Yes, this is exactly what, for example, Common Lisp does. I intended
to make that clear when I said "rather than integers or rationals".

What I meant to say is that a floating-point-like representation of
reals can't precisely represent many results even when the
representation can use arbitrarily many digits.

-- Richard
Jul 23 '06 #38
Richard Tobin a écrit :
In article <ln************@nuthaus.mib.org>,
Keith Thompson <ks***@mib.orgwrote:
>>>In my experience, "bignum" is used to refer to numbers without fixed
size limits (except memory, address space etc). You can't do reals
(rather than integers or rationals) like that, because almost all
operations can return numbers that can't be represented in any finite
size.

>>But all simple arithmetic operations (+, -, *, /, even ** with an
integer right operand) yield only rational numbers given rational
operands, so you could represent all the results as ratios of
dynamically sized integer bignums. If you do it right, there should
be no need to specify the size.


Yes, this is exactly what, for example, Common Lisp does. I intended
to make that clear when I said "rather than integers or rationals".

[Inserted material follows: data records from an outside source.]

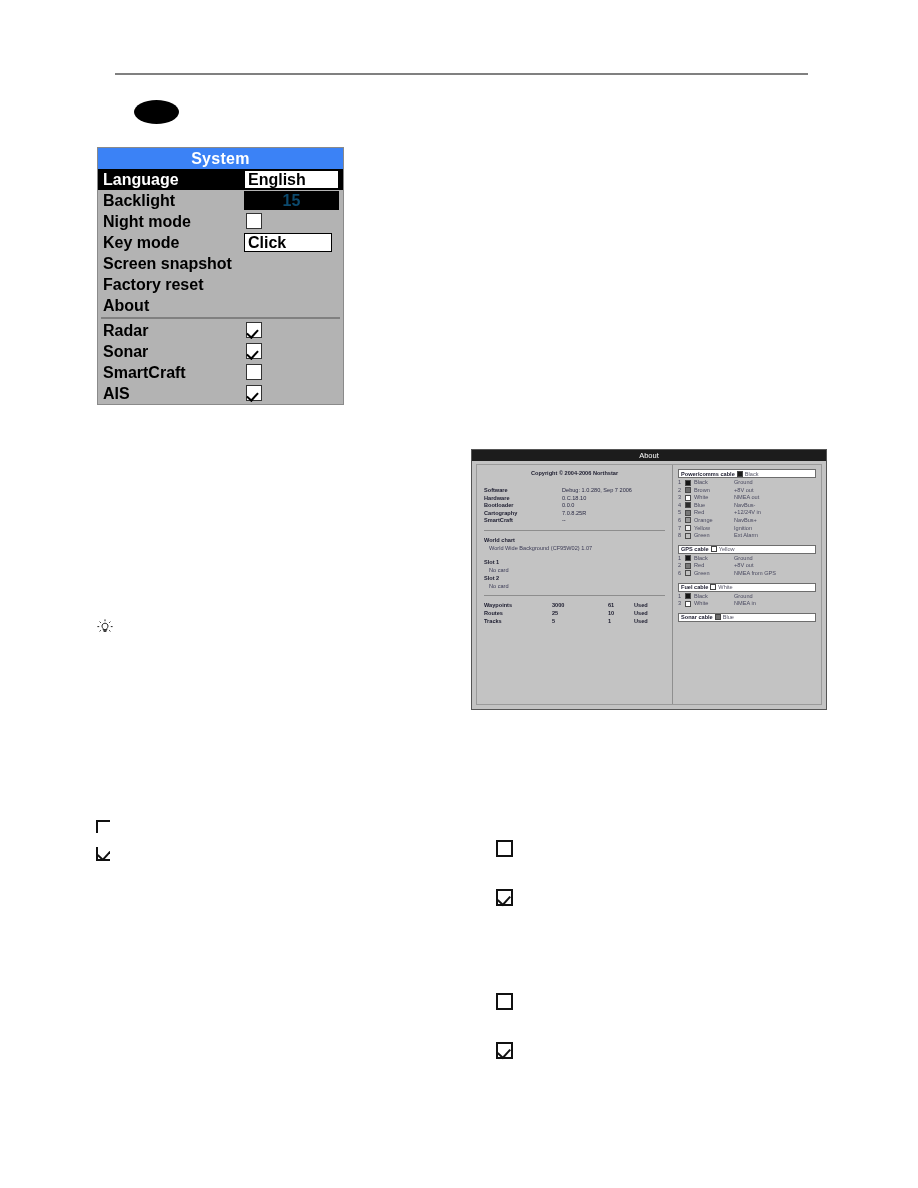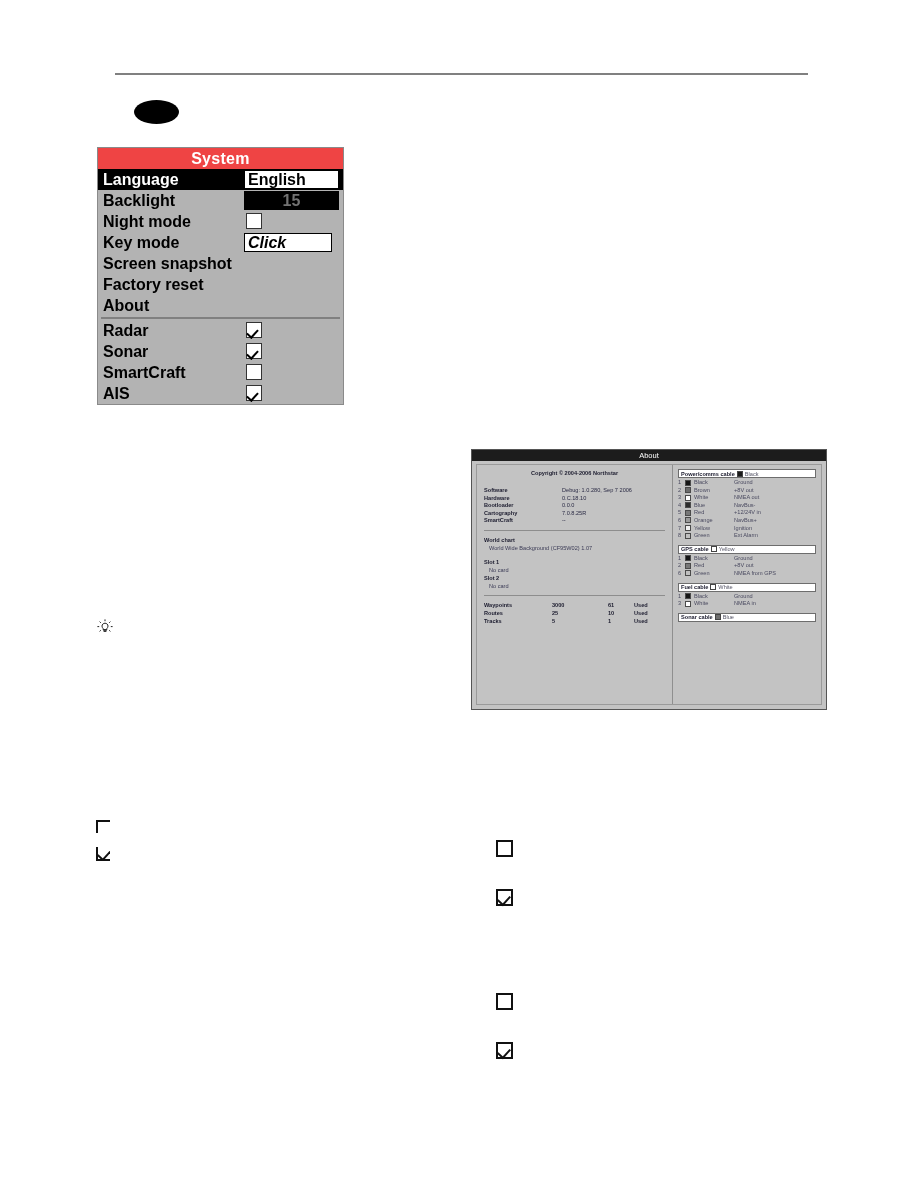--- a/index.html
+++ b/index.html
@@ -55,7 +55,7 @@
     font-weight: bold;
   }
   .sys-title {
-    background: #ef4444;
+    background: #3b82f6;
     color: #ffffff;
     text-align: center;
     font-size: 16px;

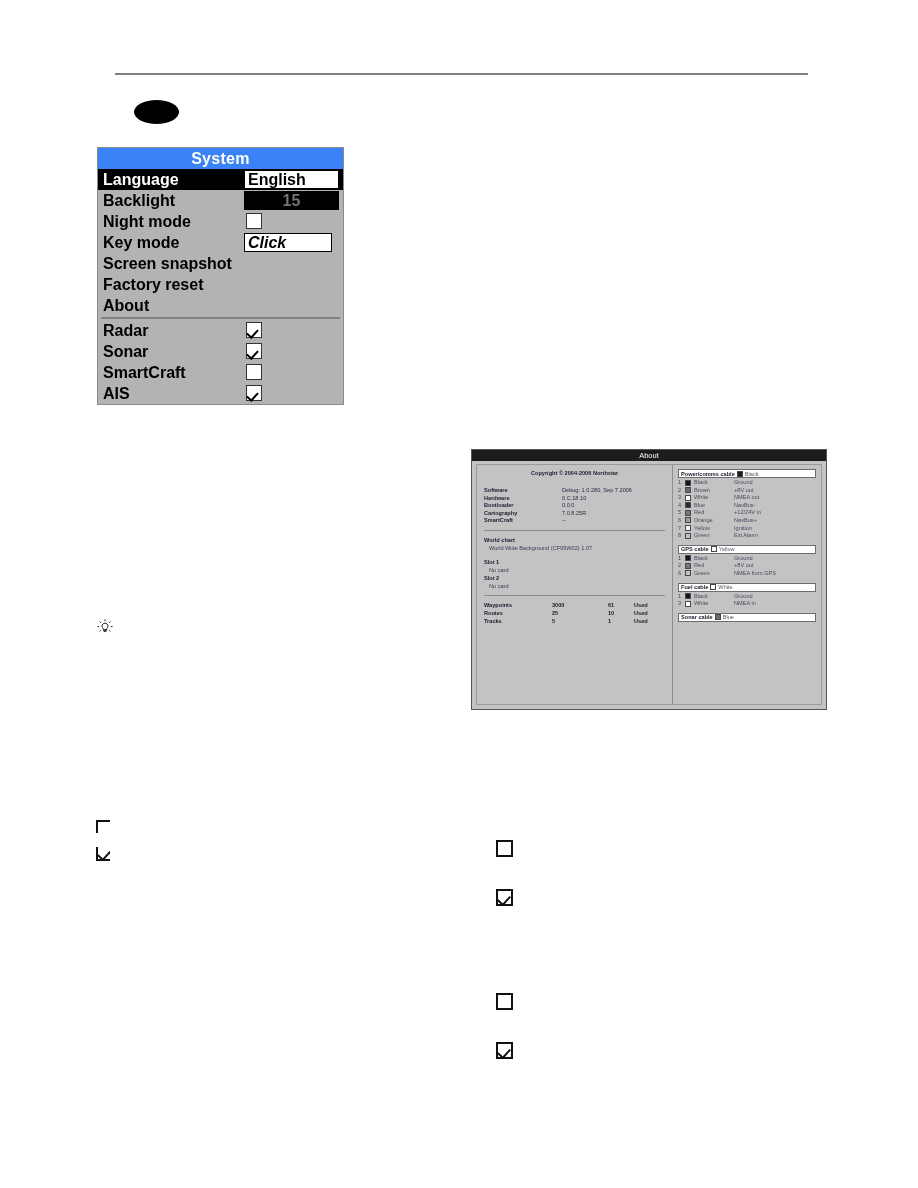--- a/index.html
+++ b/index.html
@@ -114,7 +114,7 @@
     position: absolute;
     left: 0; right: 0; top: 0;
     text-align: center;
-    color: #737373;
+    color: #0c4a6e;
     font-size: 16px;
     line-height: 17px;
   }

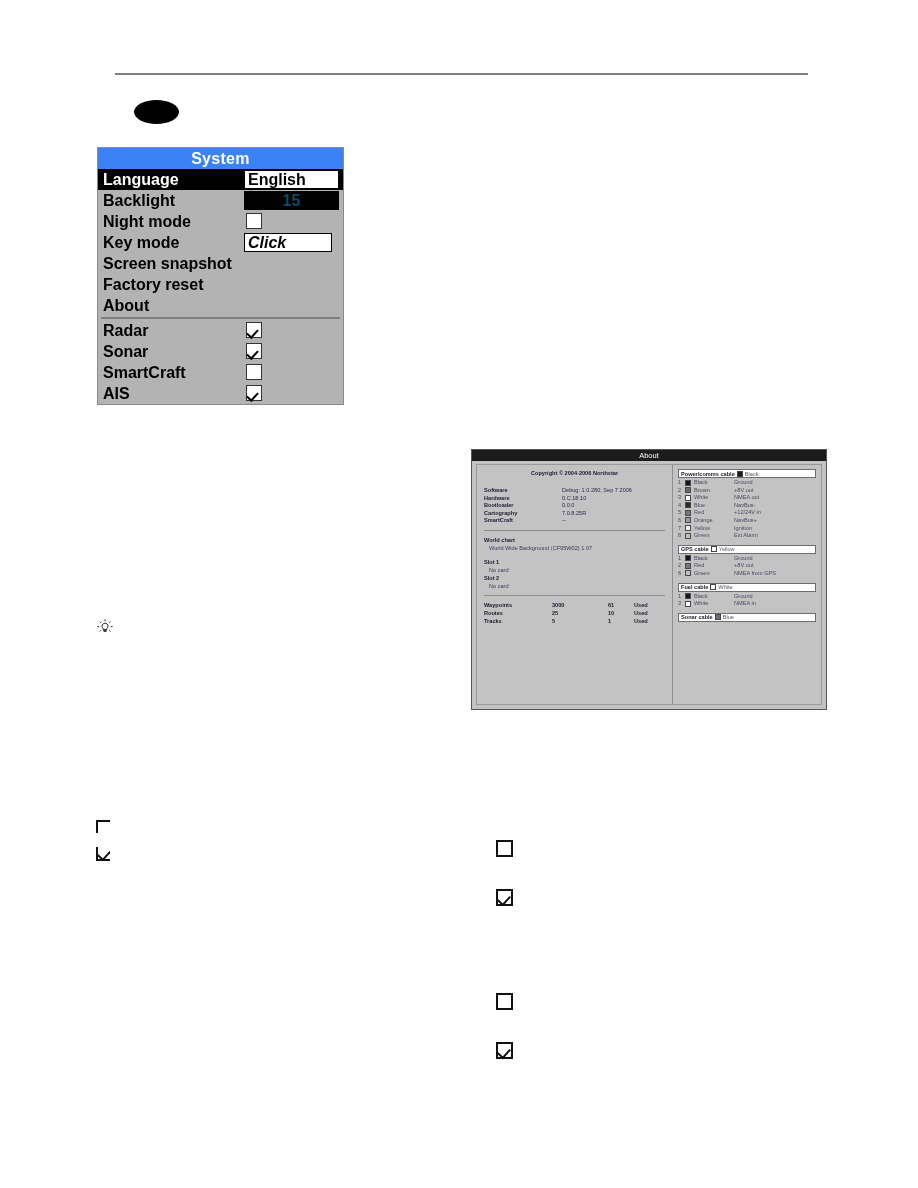--- a/index.html
+++ b/index.html
@@ -93,7 +93,7 @@
     padding-left: 3px;
     overflow: hidden;
   }
-  .sys-row .val-box.narrow { width: 88px; font-style: italic; }
+  .sys-row .val-box.narrow { width: 88px; }
   .sys-row .bar-box {
     position: absolute;
     left: 146px;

What I meant to say is that a floating-point-like representation of
reals can't precisely represent many results even when the
representation can use arbitrarily many digits.

-- Richard
That is true, as in any other reals representation. True floating
point has the same poblems, and this representation can't represent
many reals too. There is no silver bullet.
Jul 23 '06 #39
Keith Thompson a écrit :
jacob navia <ja***@jacob.remcomp.frwrites:
[...]
>>The subject of this thread was precisely if sizeof(int) could
be changed. This leads naturally to bignums implementations
where sizeof(int) can be changed at will.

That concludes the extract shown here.